Red Hat OCS is integrated with Red Hat's OpenShift Container Platform, a suite of open source tools for building cloud applications. The platform is based on Ceph software-defined storage to support block, file and object protocols, although companies can run other storage behind it.
OCS 4.5 reduces the need to scrub AI data in preparation for processing or to transform it for new use cases. Integration in the IBM Spectrum Discover catalog allows AI data to be ingested rapidly for IBM Watson. IBM acquired Red Hat in 2019 for $34 billion.
Integrated virtualization platform
Persistent storage is necessary to support stateful containers. Nearly 75% of organizations run production workloads in containers or plan to do so, according to a report by IT analyst firm Enterprise Strategy Group (ESG).
"Instead of being isolated to development teams, companies want containers to be a bigger part of production infrastructure. Red Hat sees OpenShift as a way to simplify infrastructure design for container-based apps," ESG storage analyst Scott Sinclair said.
Red Hat has plenty of competition in developing storage for containers. Dell Technologies-owned VMware has a similar effort based on its Tanzu Kubernetes platform suite. New Pure Storage acquisition Portworx, along with other container vendors, are angling to fortify containers for mainstream enterprise use.
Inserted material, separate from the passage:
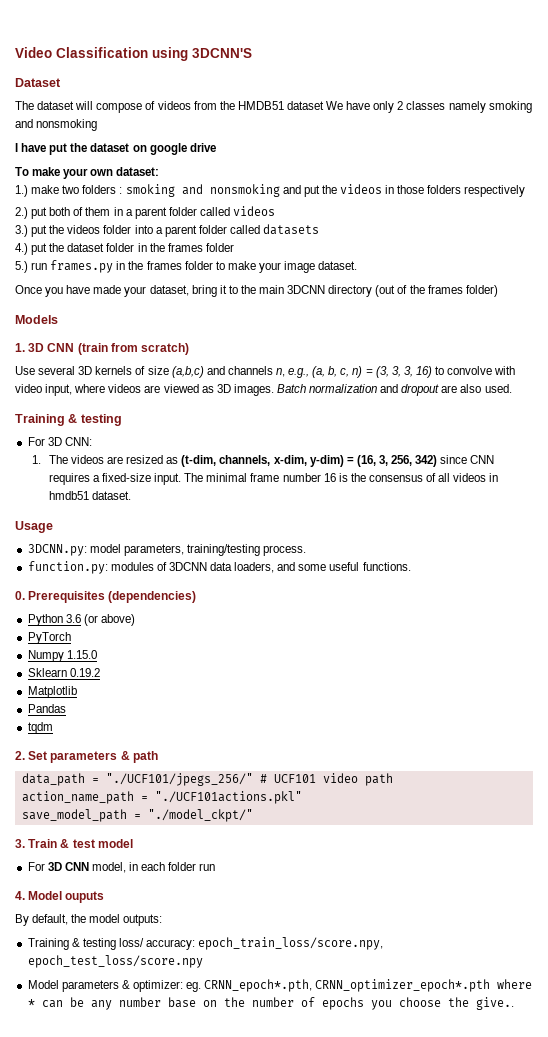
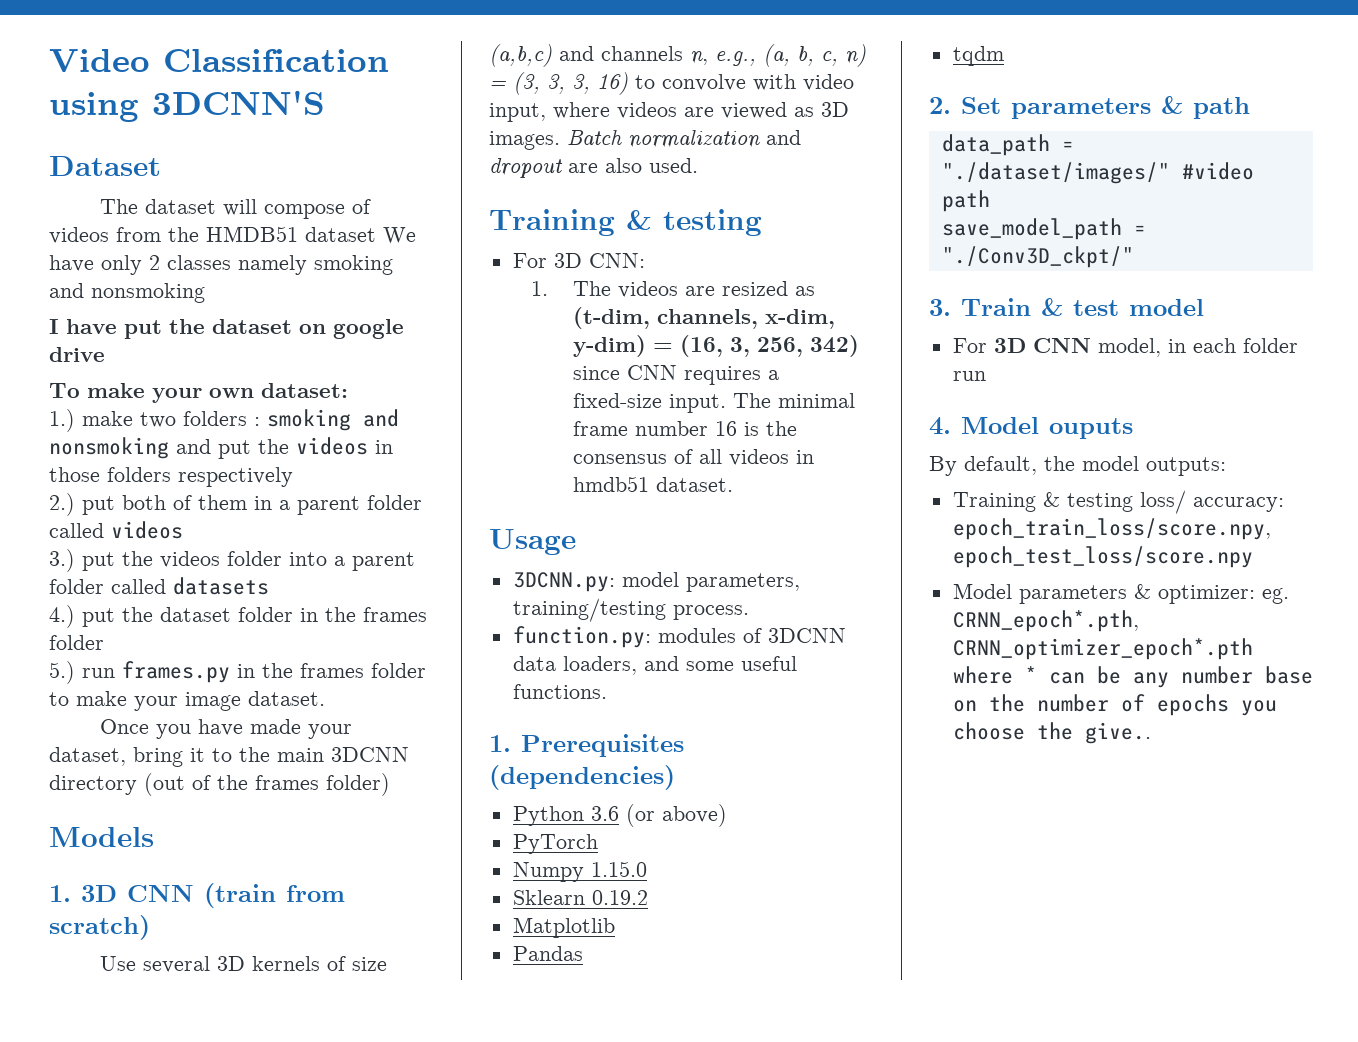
[15,591,25,600] 0. -> [489,735,511,752] 1.
[105,773,393,786] [21,791,302,804] "./UCF101/jpegs_256/" # UCF101 video path // action_name_path = "./UCF101actions.pkl" -> [941,162,1254,184] [941,190,990,212] "./dataset/images/" #video path
[147,809,253,822] "./model_ckpt/" -> [941,246,1134,268] "./Conv3D_ckpt/"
Pure bought the container storage software vendor last week for $370 million, the largest acquisition in the flash storage vendor's history.
The latest Red Hat OCS update supports shared read-write block access and highly available persistent storage for containers and virtual machines on the same integrated platform.
External mode in OCS 4.5 supports dedicated hardware nodes that serve as adjuncts to a main Kubernetes cluster. The deployment allows data lakes to reside outside the cluster but share data with applications across cloud and physical environments, using enhanced Red Hat Rook operators to automate tasks.
Red Hat added extensions to its Amazon S3 APIs to aggregate data streams and automate delivery from ingestion to consumption by applications. The notifications trigger downstream commands to Red Hat-native tools, such as Red Hat AMQ Streams data streaming or OpenShift serverless computing.